[Stored items from a collection]:
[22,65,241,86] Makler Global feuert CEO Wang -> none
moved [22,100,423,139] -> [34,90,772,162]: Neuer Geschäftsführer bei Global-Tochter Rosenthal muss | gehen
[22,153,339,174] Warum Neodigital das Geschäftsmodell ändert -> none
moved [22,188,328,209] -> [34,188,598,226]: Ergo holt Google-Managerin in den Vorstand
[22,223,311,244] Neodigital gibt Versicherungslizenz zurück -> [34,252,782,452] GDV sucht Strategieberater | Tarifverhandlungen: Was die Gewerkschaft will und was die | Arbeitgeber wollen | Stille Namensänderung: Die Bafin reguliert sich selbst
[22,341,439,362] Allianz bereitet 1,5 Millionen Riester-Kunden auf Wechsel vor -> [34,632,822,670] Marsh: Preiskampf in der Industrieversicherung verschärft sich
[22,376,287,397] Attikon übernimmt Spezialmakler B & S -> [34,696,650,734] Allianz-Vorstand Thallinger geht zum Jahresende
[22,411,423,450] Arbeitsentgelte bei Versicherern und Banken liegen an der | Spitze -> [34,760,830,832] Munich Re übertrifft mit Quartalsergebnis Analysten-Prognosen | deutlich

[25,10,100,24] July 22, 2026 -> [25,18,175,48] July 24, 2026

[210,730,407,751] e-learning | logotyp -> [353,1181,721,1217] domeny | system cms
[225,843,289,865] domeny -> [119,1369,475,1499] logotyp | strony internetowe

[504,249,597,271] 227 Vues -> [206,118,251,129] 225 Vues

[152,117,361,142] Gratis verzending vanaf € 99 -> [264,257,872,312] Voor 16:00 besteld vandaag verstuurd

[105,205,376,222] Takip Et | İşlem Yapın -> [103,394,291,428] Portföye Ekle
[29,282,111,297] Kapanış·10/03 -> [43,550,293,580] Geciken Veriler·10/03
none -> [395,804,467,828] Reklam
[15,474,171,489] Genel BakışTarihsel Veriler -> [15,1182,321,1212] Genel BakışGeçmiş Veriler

[Directions]:
Repeat the lines above exactly.

[Expected answer]:
[22,65,241,86] Makler Global feuert CEO Wang -> none
moved [22,100,423,139] -> [34,90,772,162]: Neuer Geschäftsführer bei Global-Tochter Rosenthal muss | gehen
[22,153,339,174] Warum Neodigital das Geschäftsmodell ändert -> none
moved [22,188,328,209] -> [34,188,598,226]: Ergo holt Google-Managerin in den Vorstand
[22,223,311,244] Neodigital gibt Versicherungslizenz zurück -> [34,252,782,452] GDV sucht Strategieberater | Tarifverhandlungen: Was die Gewerkschaft will und was die | Arbeitgeber wollen | Stille Namensänderung: Die Bafin reguliert sich selbst
[22,341,439,362] Allianz bereitet 1,5 Millionen Riester-Kunden auf Wechsel vor -> [34,632,822,670] Marsh: Preiskampf in der Industrieversicherung verschärft sich
[22,376,287,397] Attikon übernimmt Spezialmakler B & S -> [34,696,650,734] Allianz-Vorstand Thallinger geht zum Jahresende
[22,411,423,450] Arbeitsentgelte bei Versicherern und Banken liegen an der | Spitze -> [34,760,830,832] Munich Re übertrifft mit Quartalsergebnis Analysten-Prognosen | deutlich

[25,10,100,24] July 22, 2026 -> [25,18,175,48] July 24, 2026

[210,730,407,751] e-learning | logotyp -> [353,1181,721,1217] domeny | system cms
[225,843,289,865] domeny -> [119,1369,475,1499] logotyp | strony internetowe

[504,249,597,271] 227 Vues -> [206,118,251,129] 225 Vues

[152,117,361,142] Gratis verzending vanaf € 99 -> [264,257,872,312] Voor 16:00 besteld vandaag verstuurd

[105,205,376,222] Takip Et | İşlem Yapın -> [103,394,291,428] Portföye Ekle
[29,282,111,297] Kapanış·10/03 -> [43,550,293,580] Geciken Veriler·10/03
none -> [395,804,467,828] Reklam
[15,474,171,489] Genel BakışTarihsel Veriler -> [15,1182,321,1212] Genel BakışGeçmiş Veriler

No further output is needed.